Le delta se caractérise par une pluralité d'usages simultanés ou successifs sur un même espace. En effet, chaque système d'exploitation se réfère à un espace lié à la ressource faisant l'objet de l'exploitation. Les espaces se chevauchent donc, d'autant plus qu'une dynamique géohydrologique fait que la spatialisation ou la présence des ressources varie selon les saisons.

Cette multifonctionnalité de l'espace se traduit par l'exemple du burgu (Echinochloa sp.) qui est pâturé en dehors de la saison des pluies, et qui se transforme en pêcheries tout au long de l'année, ou une partie, en raison de son inondation. En tant que zone humide, il est également susceptible d'être transformé en rizière. Dans les champs, on rencontre un temps pour la culture, un temps pour la pâture (sur les résidus de récolte et sur les arbres), sans oublier celui de la cueillette et de la coupe sur les arbres situés dans les champs. L'activité cynégétique est, quant à elle, transversale sur presque tous les espaces.

Les espaces sont utilisés simultanément ou diachroniquement par plusieurs types d'exploitants. Cette multifonctionnalité nous amène à dégager la notion d'espace-ressource que nous définissons à travers l'étroite union de la ressource avec son milieu physique. Ainsi, l'espace-ressource s'exprime dans la spatialisation géographique de la ressource, sa situation, sa place physique dans le géosystème. Il se présente le plus souvent de façon discontinue ou impermanente dans le temps et l'espace. A la différence de l'espace-sol qui est continu et permanent, l'espace-ressource dépend de l'existence et de la présence de la ressource.
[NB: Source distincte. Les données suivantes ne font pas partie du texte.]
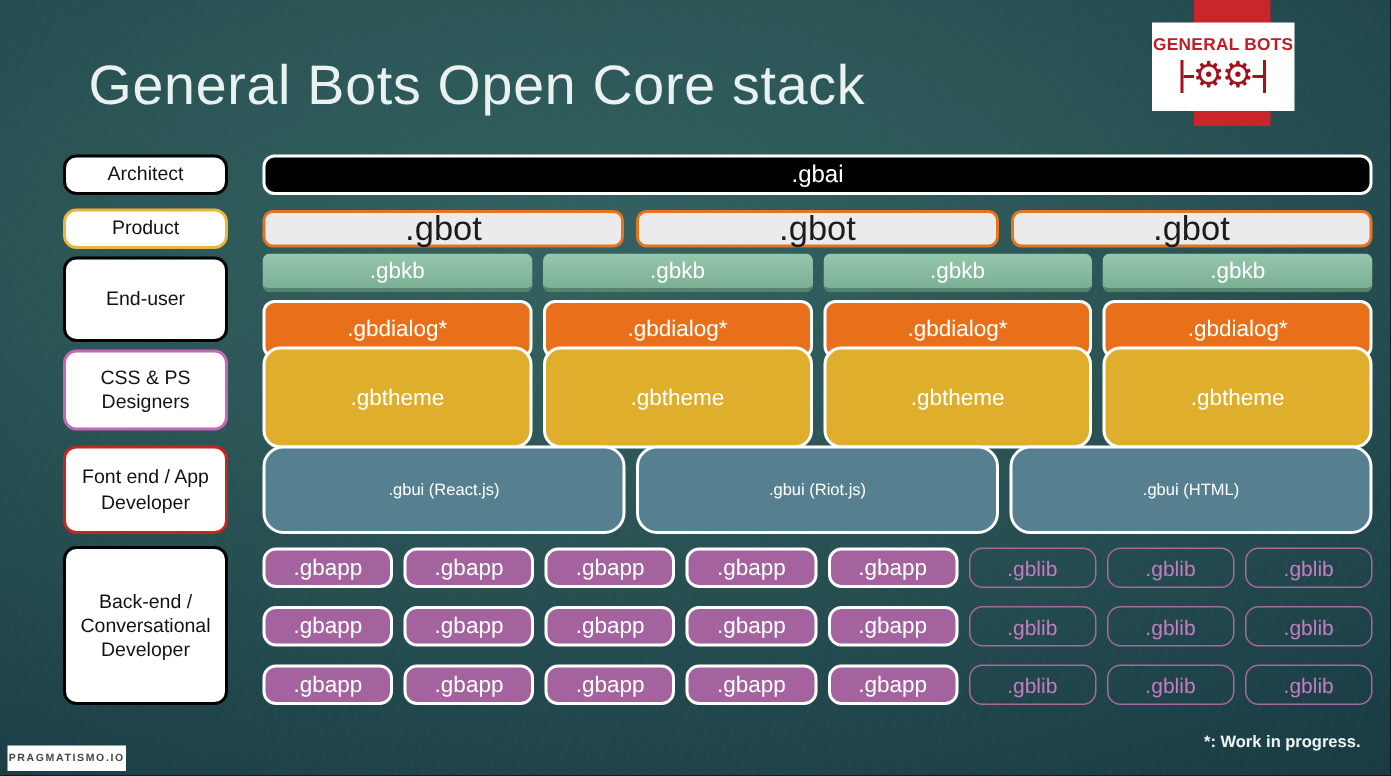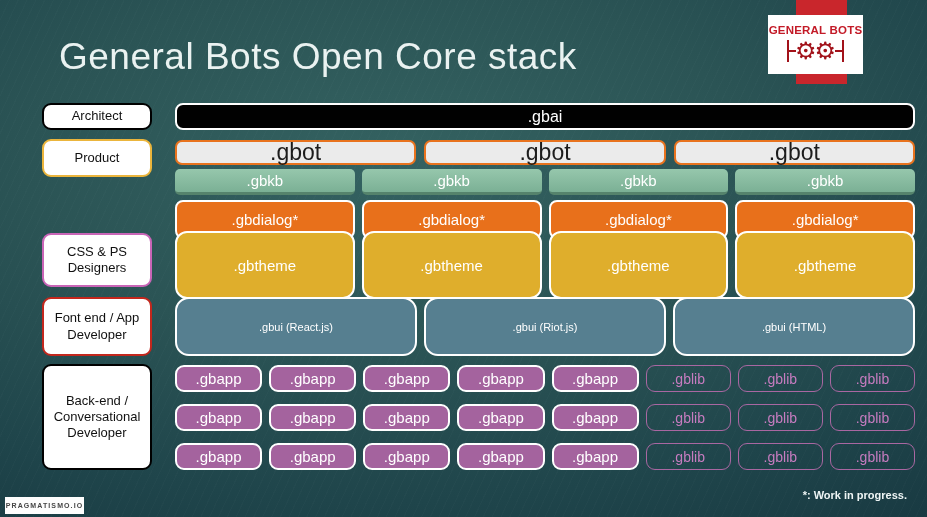"Product" .rl-product { height: 38px -> 27px }
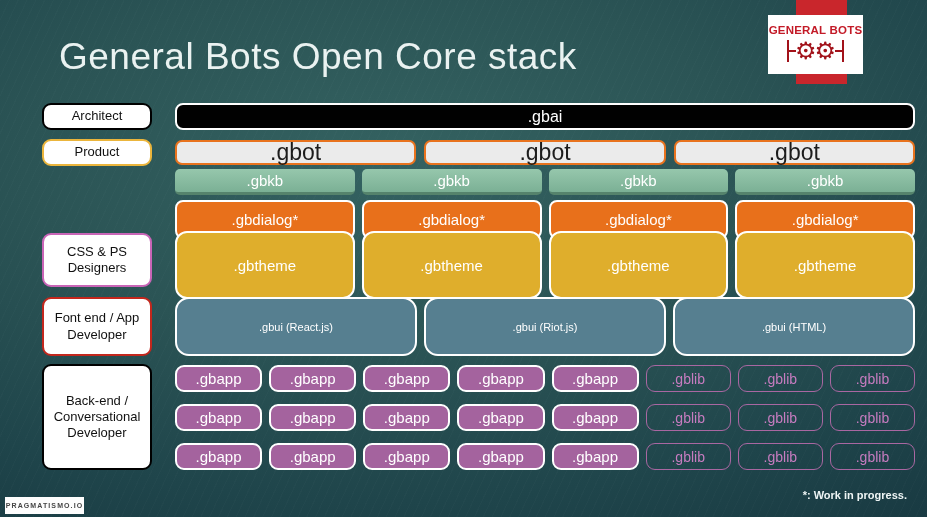"End-user" div.rlabel { html: none -> <div>End-user</div> }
Chaque type de ressource donne lieu à un type d'exploitation ou de prélèvement. Les usages du milieu se succèdent ou se superposent selon la ressource et l'espace concernés: la bourgoutière constitue un espace-ressource (de type pastoral) pour le pasteur, de la décrue à la crue, et en même temps un espace-ressource (de type halieutique) pour le pêcheur, ainsi qu'un espace de type cynégétique pour le chasseur. L'espace de culture est constitutif d'un espace-ressource simultanément agraire et forestier, puis après les récoltes ce même espace devient pastoral.

Tableau n°1: Un exemple de la multifonctionalité de l'espace

ESPACE-RESSOURCES

Pastoral

Cynégétique

Agricole

Forestier

Halieutique

ESPACES FONCIERS






Champs personnels

Champs lignagers

Champs Opération Riz Mopti

Champs beitel


Jachères personnelles

Jachères lignagères

Jachères beitel

Forêts lignagères (terres de réserves)

Forêts villageoises (beilel)


Mares lignagères






Mares beitel


Mares piscicoles


Prairies Hariima


Prairies inondées (burgu)

Terre salée (monde)

Couloirs de transhumance (burti) & gîtes d'étape (bille)

Pistes de transhumance (burti) & gîtes d'étape (bille)

Pistes de burgu (gumpi) & gîtes de nuit (waldamare)

Gués de traversé (napere)

Cours d'eau & Chenaux

Ce tableau montre comment les espaces pastoral, cynégétique, agricole, forestier et halieutique se superposent en recouvrant plus ou moins les mêmes espaces fonciers.